Who do think is better at creating an efficent, cost-effective and resilient network...1) communication network engineers designing the Tokyo railway system or 2) Nature i.e. the ordinary slime mould?
Well if you picked choice number 2).. Nature... you'd be right.
In an experiment comparing the growth of Physarum polycephalum (slime mould) against an existing man-made network, the slime mould performed admirably, as good as or better then human designed networks.
Researchers from
Scientists conclude:
"Physarum is a large, single-celled amoeboid organism that forages for patchily distributed food sources... [It] can find the shortest path through a maze or connect different arrays of food sources in an efficient manner with low total length yet short average minimum distance between pairs of food sources, with a high degree of fault tolerance to accidental disconnection."
The researchers knew that capturing the essence of this biological system in simple rules could be useful to inform the construction of self-organizing and cost-efficient networks in the real world. They captured the core mechanisms needed by the slime mold to connect its food sources in an efficient manner and incorporated them into a mathematical model.
Since the slime mold has been subjected to countless rounds of evolutionary selection, this formula based on its feeding habits might provide a route to more efficient and adaptive network designs for transportation and communication.
Others offer similar opinions:
"The model captures the basic dynamics of network adaptability through interaction of local rules, and produces networks with properties comparable to or better than those of real-world infrastructure networks... This work provides a fascinating and convincing example that biologically inspired pure mathematical models can lead to completely new, highly efficient algorithms able to provide technical systems with essential features of living systems, for applications in such areas as computer science."

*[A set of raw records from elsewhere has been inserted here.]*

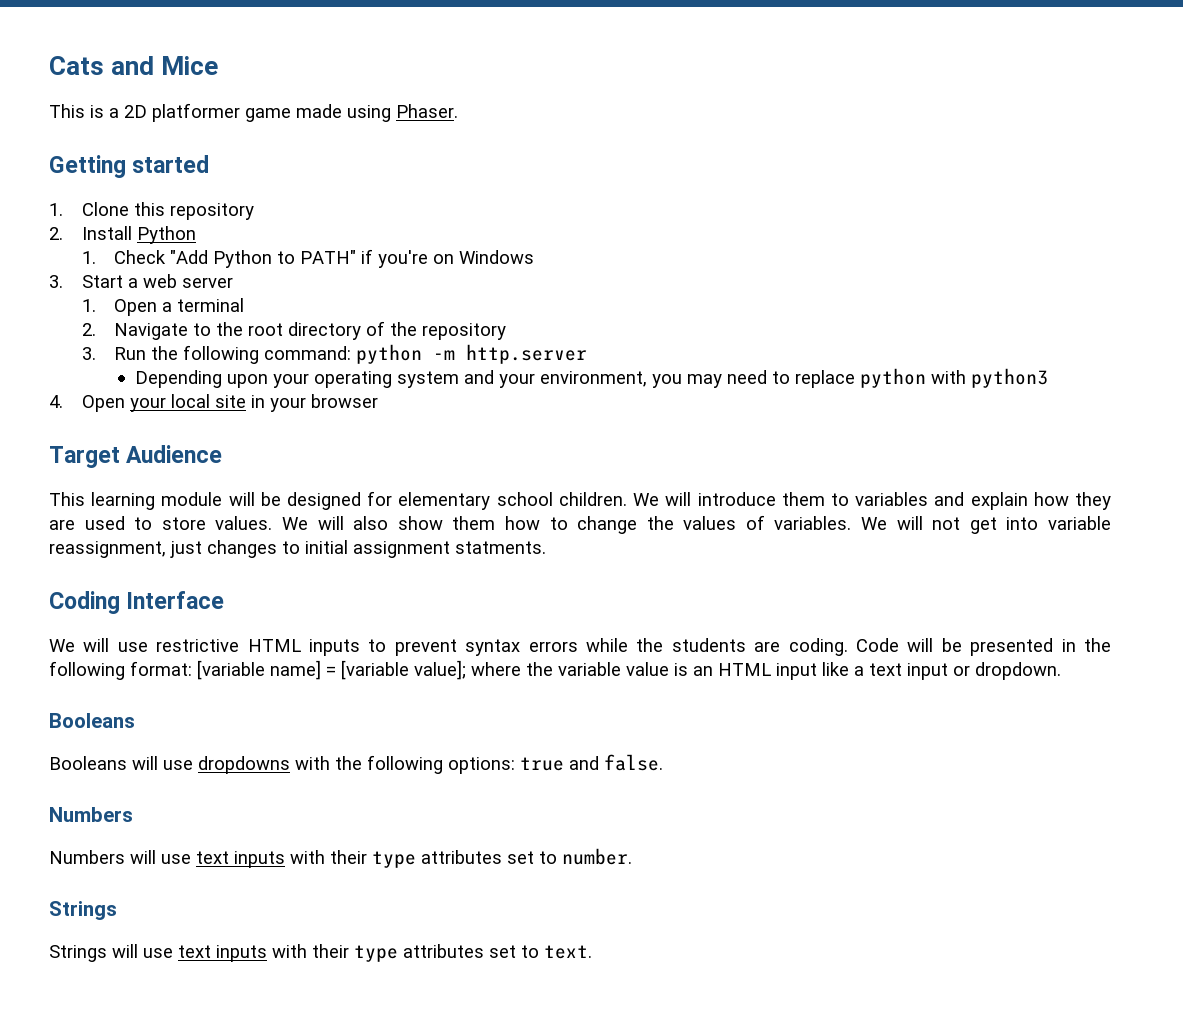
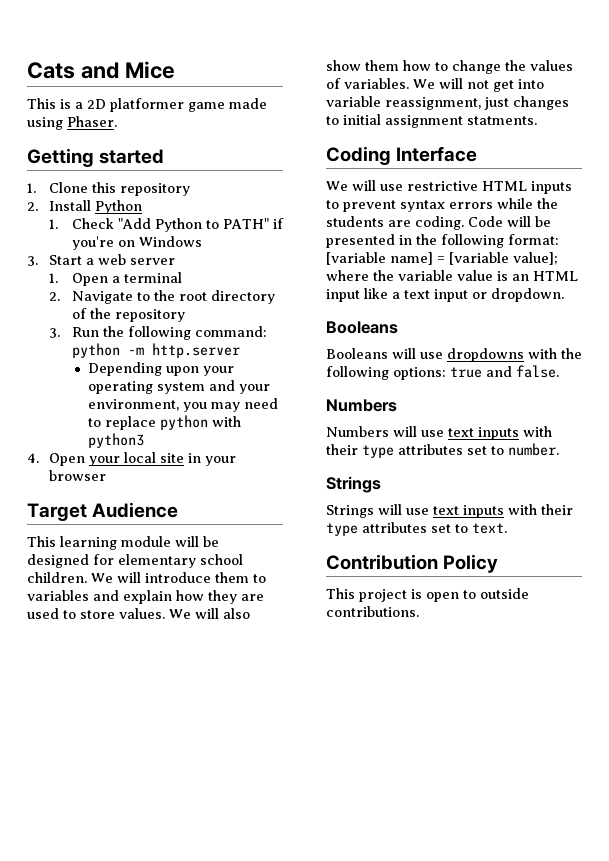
+ Contribution Policy
+ This project is open to outside contributions.

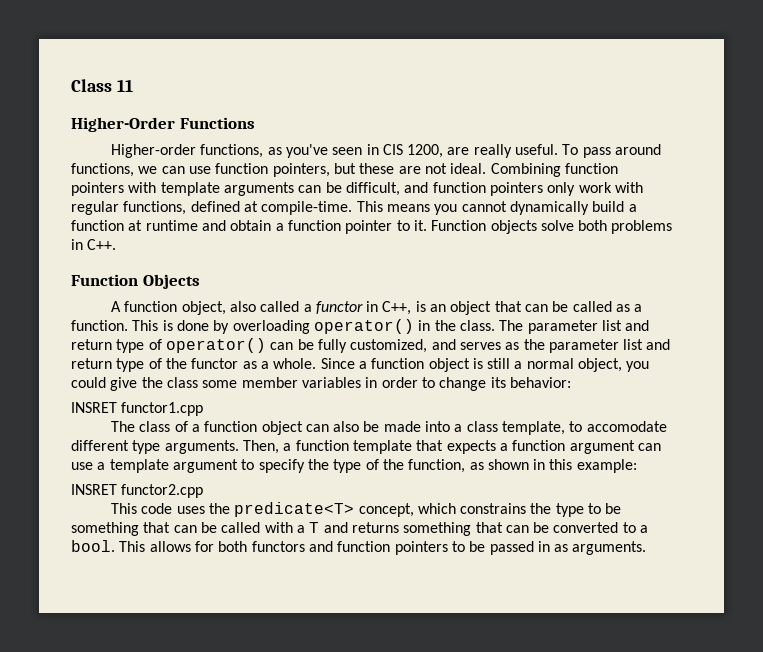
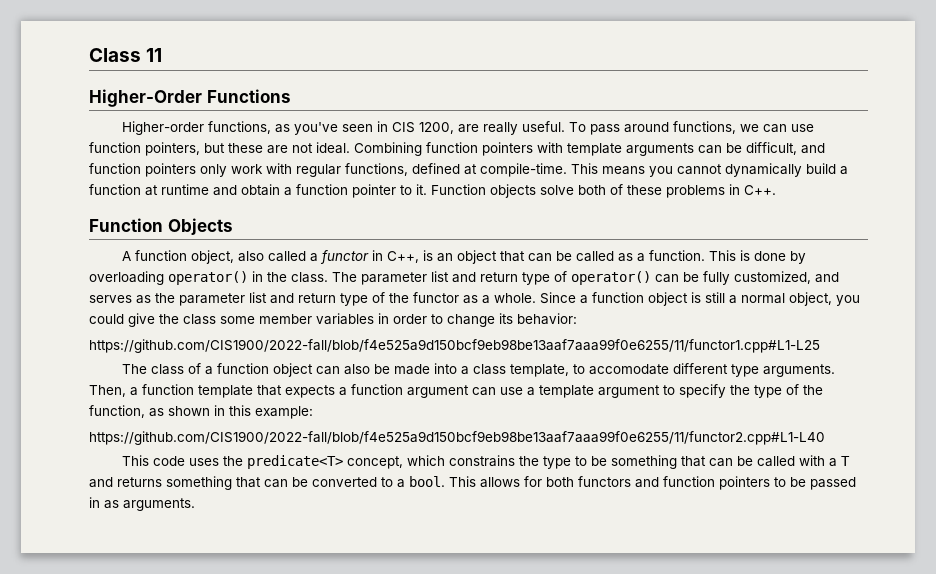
- Function objects solve both problems in C++.
+ Function objects solve both of these problems in C++.
- INSRET functor1.cpp
+ https://github.com/CIS1900/2022-fall/blob/f4e525a9d150bcf9eb98be13aaf7aaa99f0e6255/11/functor1.cpp#L1-L25
- INSRET functor2.cpp
+ https://github.com/CIS1900/2022-fall/blob/f4e525a9d150bcf9eb98be13aaf7aaa99f0e6255/11/functor2.cpp#L1-L40

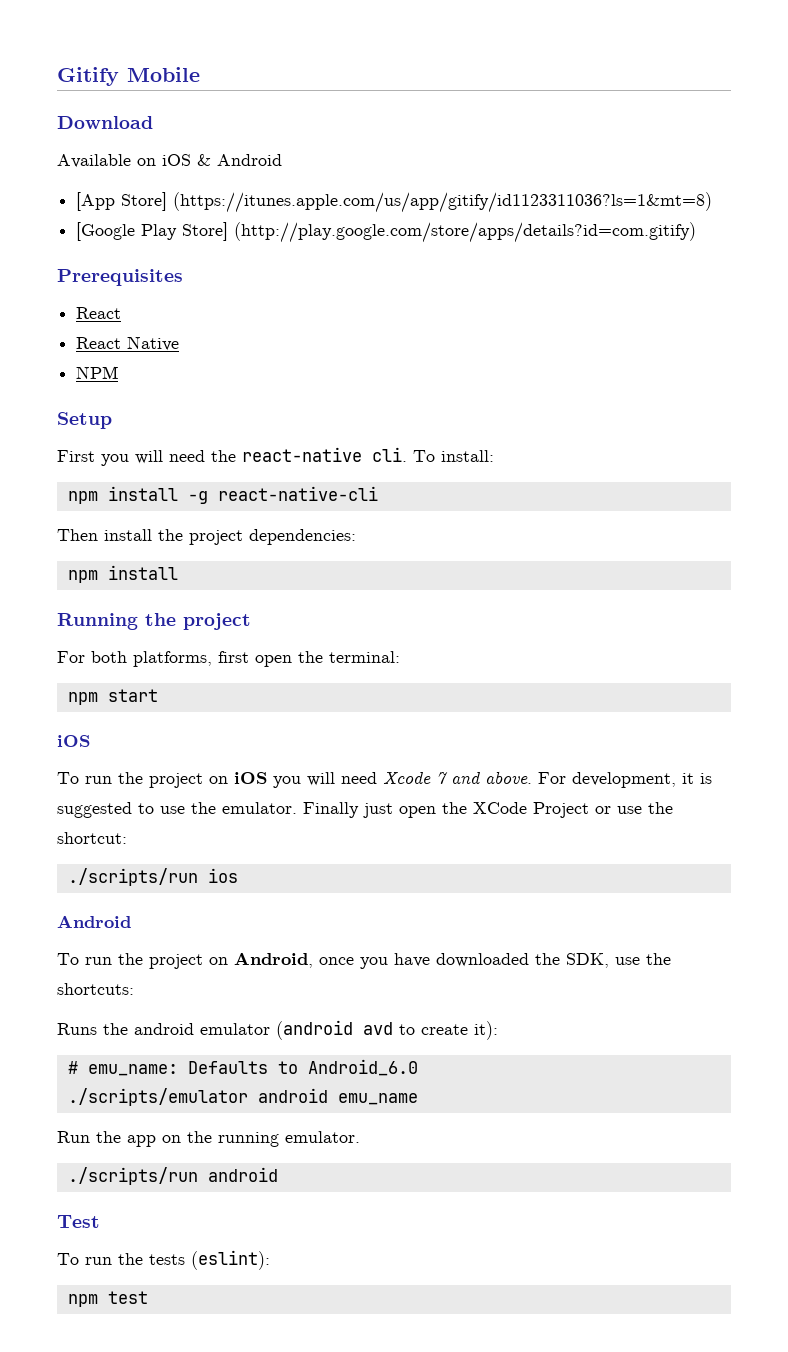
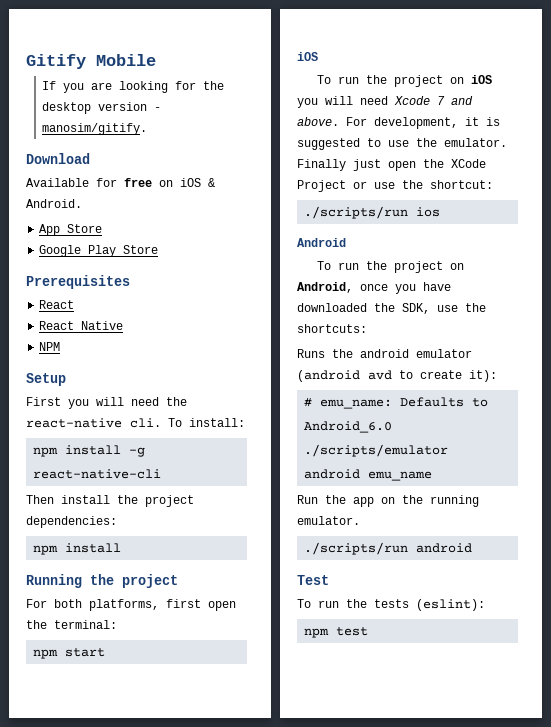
+ If you are looking for the desktop version - manosim/gitify.
- Available on iOS & Android
- [App Store] (https://itunes.apple.com/us/app/gitify/id1123311036?ls=1&mt=8)
- [Google Play Store] (http://play.google.com/store/apps/details?id=com.gitify)
+ Available for free on iOS & Android.
+ App Store
+ Google Play Store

The model provides a starting point for improving efficiency and decreasing costs for self-organized networks without centralized control, like remote sensor arrays (smart dust), mobile ad hoc networks, and wireless mesh networks.
A practical application of this can be used in war to save lives.
I always thought that our troops in Afghanistan should be using "smart dust" or wireless mesh networks sprinkled along the roadside to identify suspicious movements along roads, as proxy indicator for terrorists, who regularly plant improvised explosive devices ( IED's) at night. Algorithms could be designed to distinguish between expected and unexpected incidents/ movements (humans vs animals). These sensors are inexpensive, now costing pennies each and have a range of 50 feet.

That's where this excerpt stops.